OwlSight v.52 — Keeping up with the Jones’

Monday, May 5th, 2008 · Michael Grove

Following closely on the heels of the recent release of Pellet 1.5.2, we’ve updated OwlSight. Since OwlSight runs on raw Pellet power, the new version, .52, updates the back-end to take advantage of the recent Pellet release.

If you have not already taken a look at OwlSight, cruise on over to the OwlSight page and take it for a spin. For those not already in the know, OwlSight is a lightweight browser-based ontology browser utilizing both GWT (and GWT-Ext) and Pellet as its core technologies. Until next time, stay classy cyberspace.

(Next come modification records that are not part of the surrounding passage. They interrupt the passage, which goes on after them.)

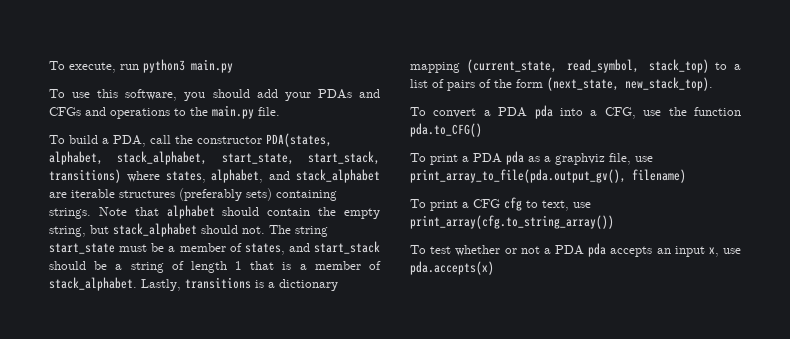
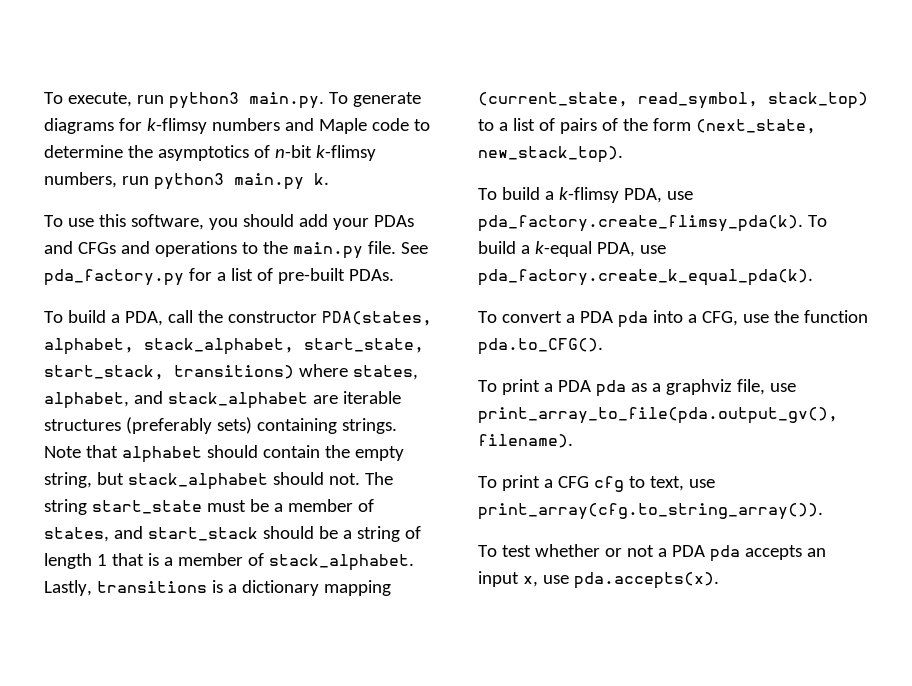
[191,59,233,73] main.py -> [248,92,421,109] [44,118,430,134] [44,145,376,161] [44,172,329,190] main.py. To generate diagrams for k-flimsy numbers and Maple code to determine the asymptotics of n-bit k-flimsy numbers, run python3 main.py k.
(280, 111) none -> [400,242,428,254] [44,268,394,286] See pda_factory.py for a list of pre-built PDAs.
(713, 84) none -> [478,187,693,203] [478,215,827,232] [478,241,666,257] [478,269,813,286] // To build a k-flimsy PDA, use pda_factory.create_flimsy_pda(k). To build a k-equal PDA, use pda_factory.create_k_equal_pda(k).
[410,123,482,137] pda.to_CFG() -> [478,338,603,355] pda.to_CFG().
[632,169,686,183] filename) -> [478,434,573,448] filename).
[410,215,614,229] print_array(cfg.to_string_array()) -> [478,503,823,520] print_array(cfg.to_string_array()).
[410,261,494,275] pda.accepts(x) -> [573,572,719,589] pda.accepts(x).

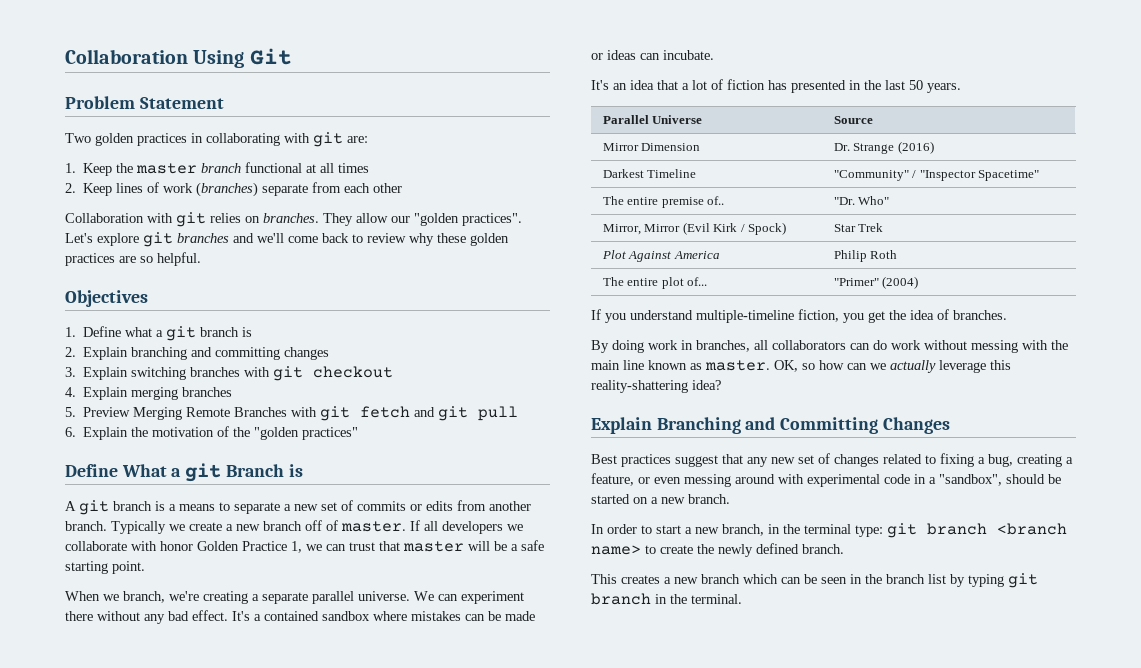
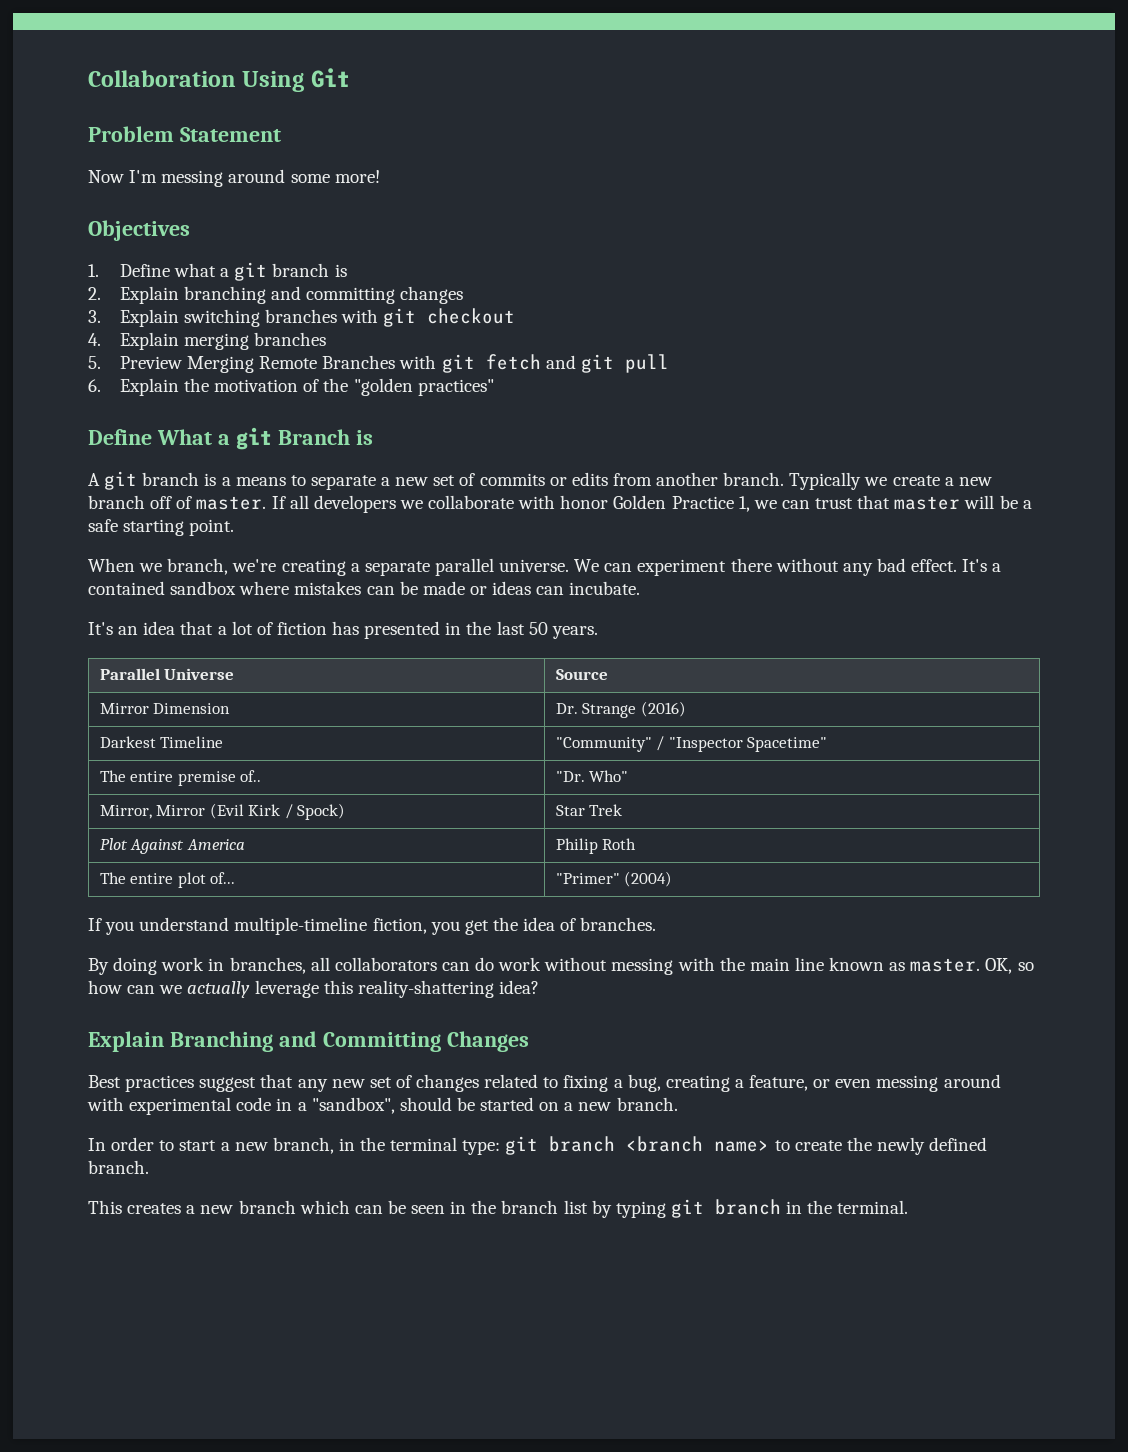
[65,132,368,147] [65,162,370,176] [65,182,403,197] [65,212,522,227] [65,232,509,247] [65,252,201,266] Two golden practices in collaborating with git are: // 1. Keep the master branch functional at all times // 2. Keep lines of work (branches) separate from each other // Collaboration with git relies on branches. They allow our "golden practices". Let's explore git branches and we'll come back to review why these golden practices are so helpful. -> [88,169,380,187] Now I'm messing around some more!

Spread the word: These icons link to social bookmarking sites where readers can share and discover new web pages.
  • Reddit
  • Digg
  • del.icio.us
  • TwitThis
  • Technorati

How Distinguished is Your Variable?

Thursday, December 20th, 2007 · Evren Sirin

In a recent post, Petr talked about optimizations for queries involving undistinguished variables. There is a close relationship between undistinguished variables and bnodes in RDF whose semantics is being discussed in the OWL working group for OWL 1.1. In this post, I’d like to discuss how they relate and explain how using (un)distinguished variables can change the results you get from a reasoner. First off, the term undistinguished variable is used interchangeably with the term nondistinguished variable so don’t be confused. In the literature you might also see the term existential variable being used for the same purpose.

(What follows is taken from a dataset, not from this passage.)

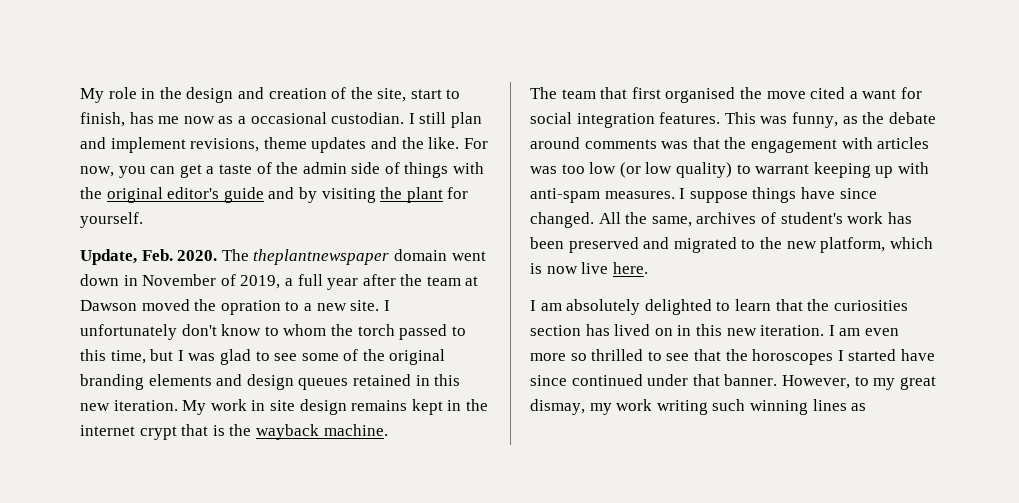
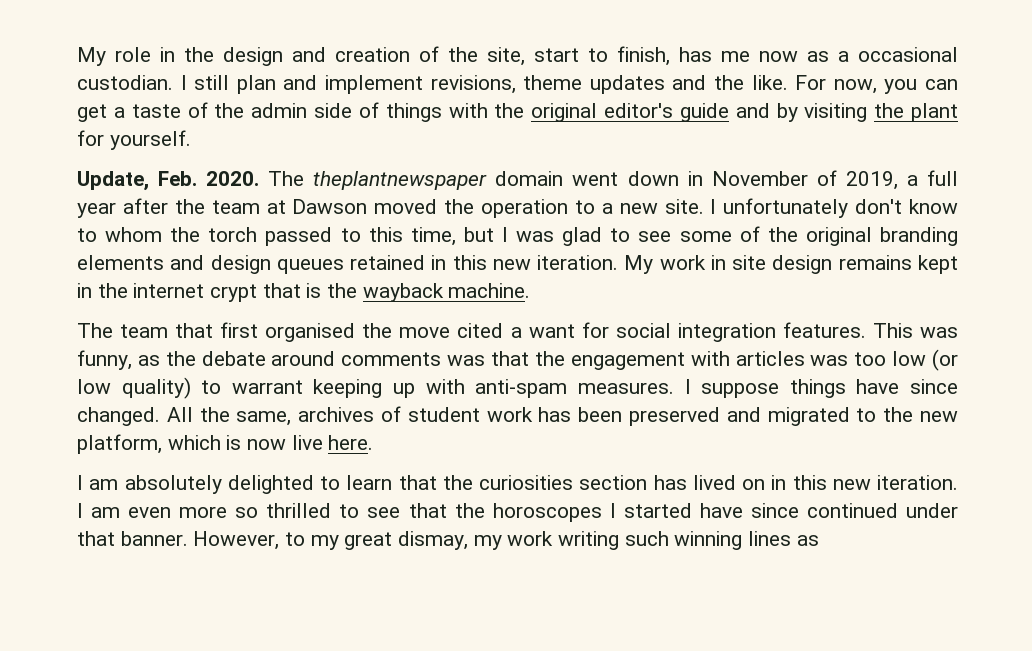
[220,300,281,315] opration -> [481,199,568,218] operation
[780,212,843,224] student's -> [407,407,480,422] student

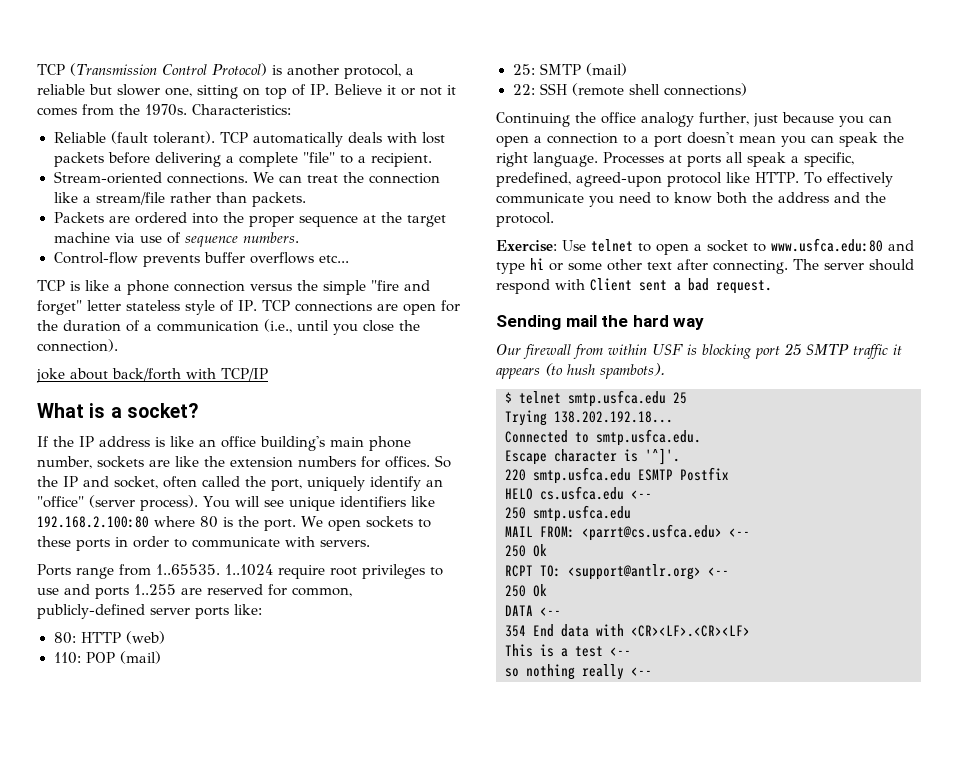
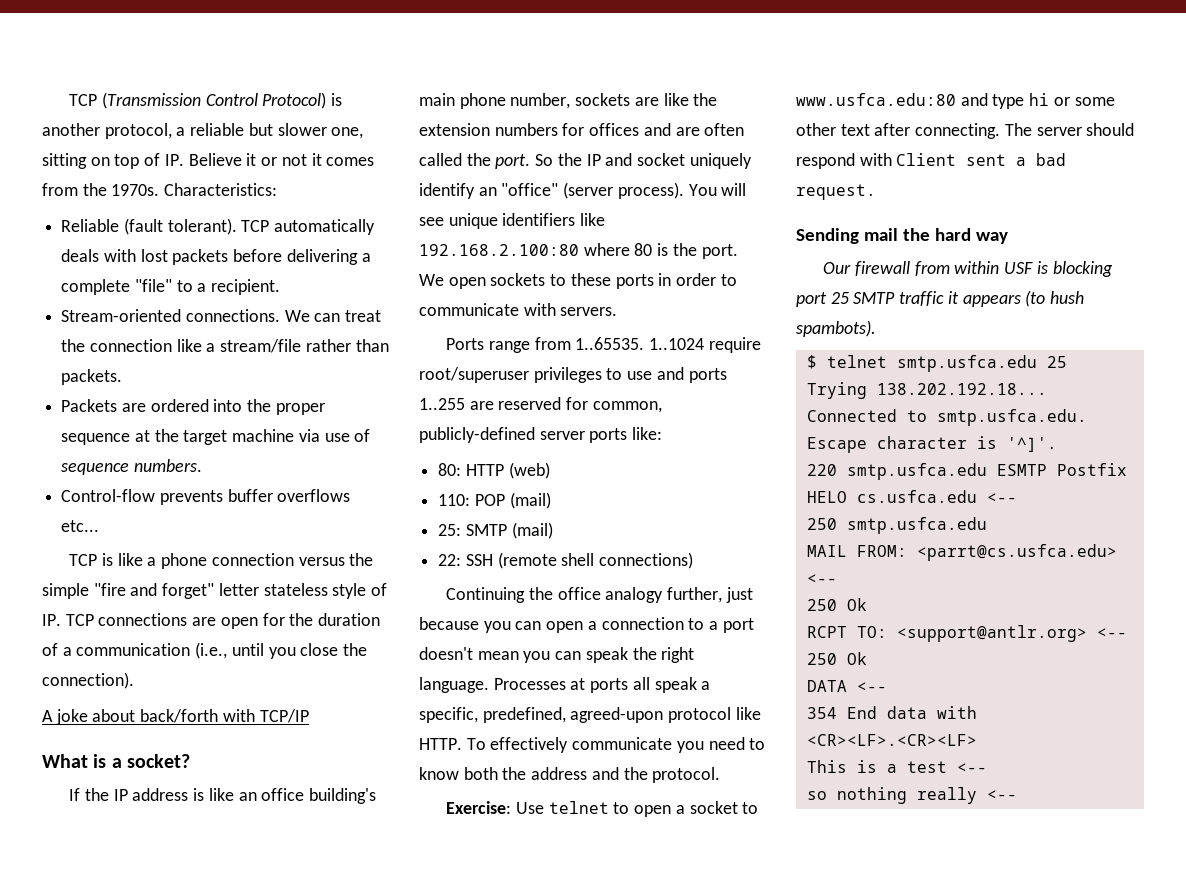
(118, 345) none -> [42,710,53,722] A
[385,455,451,468] [37,476,302,491] offices. So the IP and socket, often called the port, -> [589,123,745,136] [419,153,686,169] offices and are often called the port. So the IP and socket
[330,567,357,576] root -> [419,367,529,383] root/superuser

Let’s start with reviewing bnodes in RDF and then we’ll get to bnodes in SPARQL. Contrary to common belief, bnodes in RDF are not just unnamed individuals but they are existential variables (see the bnode definition from RDF semantics). Treating bnodes as existential variables does not cause a difference in ontology consistency results or entailments regarding named individuals. The difference is visible when you are checking entailments where bnodes are used in the consequences. For example, consider the following simple ontology which I will call ontology A:

:Parent owl:equivalentClass [
       a owl:Restriction ;
       owl:onProperty :hasChild ;
       owl:someValuesFrom owl:Thing ] .
:Alice a :Parent .
:Bob :hasChild :Charlie .

Suppose we have another ontology B as follows:

:Bob :hasChild _:x .

According to the bnode semantics of RDF, ontology B is entailed by ontology A. This is because the bnode _:x in ontology B plays like a wildcard role and matches the individual Charlie from A. Suppose you have yet another ontology C:

:Bob :hasChild :Somebody .

Ontology C is not entailed by ontology A because there is no evidence that the named individual Somebody is same as the individual Charlie. If bnodes were just unnamed individuals then ontology B and C would be treated equivalently because we would just assign an arbitrary name to the bnode <em>:x and ontology B would not be entailed.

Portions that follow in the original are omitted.